# Revision comparison data
BEGIN

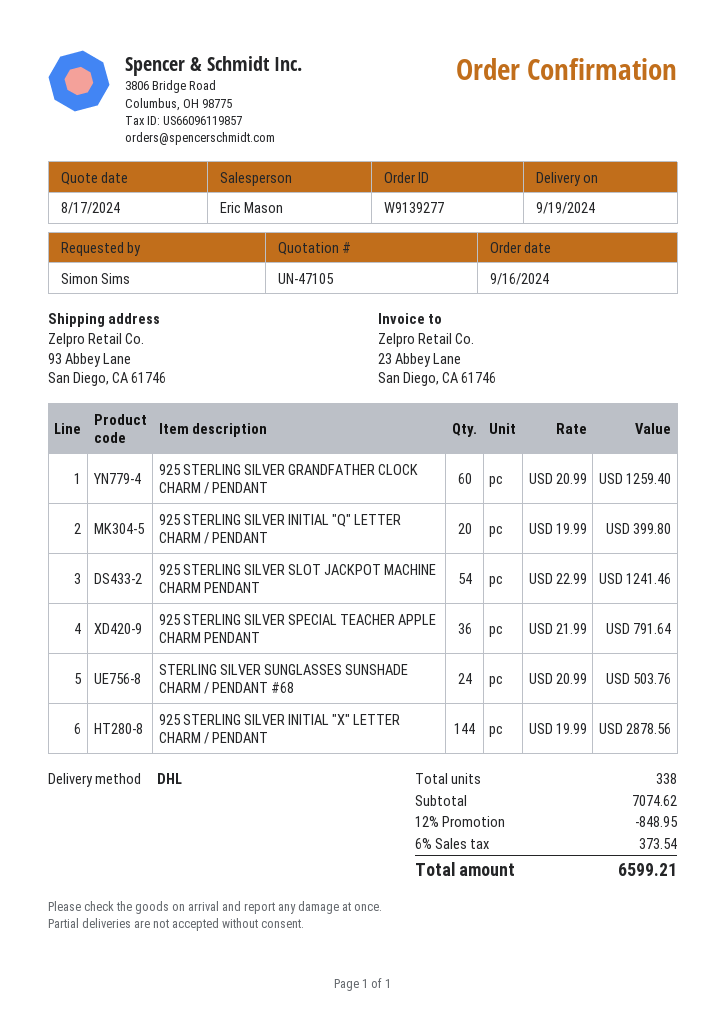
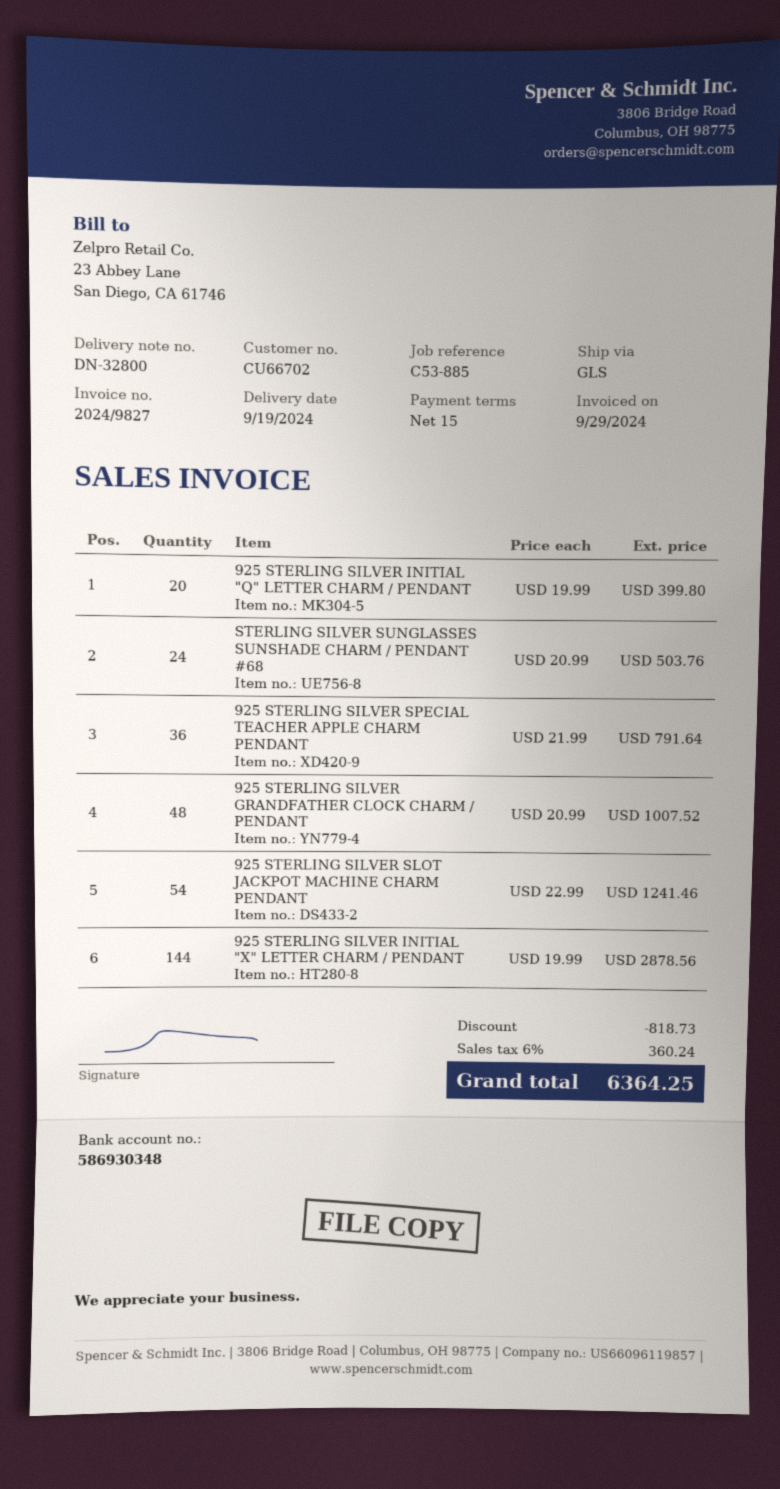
shipping method: DHL -> GLS
925 STERLING SILVER GRANDFATHER CLOCK CHARM / PENDANT: 60 x 20.99 = 1259.40 -> 48 x 20.99 = 1007.52
discount: 848.95 -> 818.73
tax: 6% = 373.54 -> 6% = 360.24
total: 6599.21 -> 6364.25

END

# INSTRUCTIONS TO FOLLOW
Output all of the data exactly. Skip the pictures.

# RESULT OF THE EXERCISE
shipping method: DHL -> GLS
925 STERLING SILVER GRANDFATHER CLOCK CHARM / PENDANT: 60 x 20.99 = 1259.40 -> 48 x 20.99 = 1007.52
discount: 848.95 -> 818.73
tax: 6% = 373.54 -> 6% = 360.24
total: 6599.21 -> 6364.25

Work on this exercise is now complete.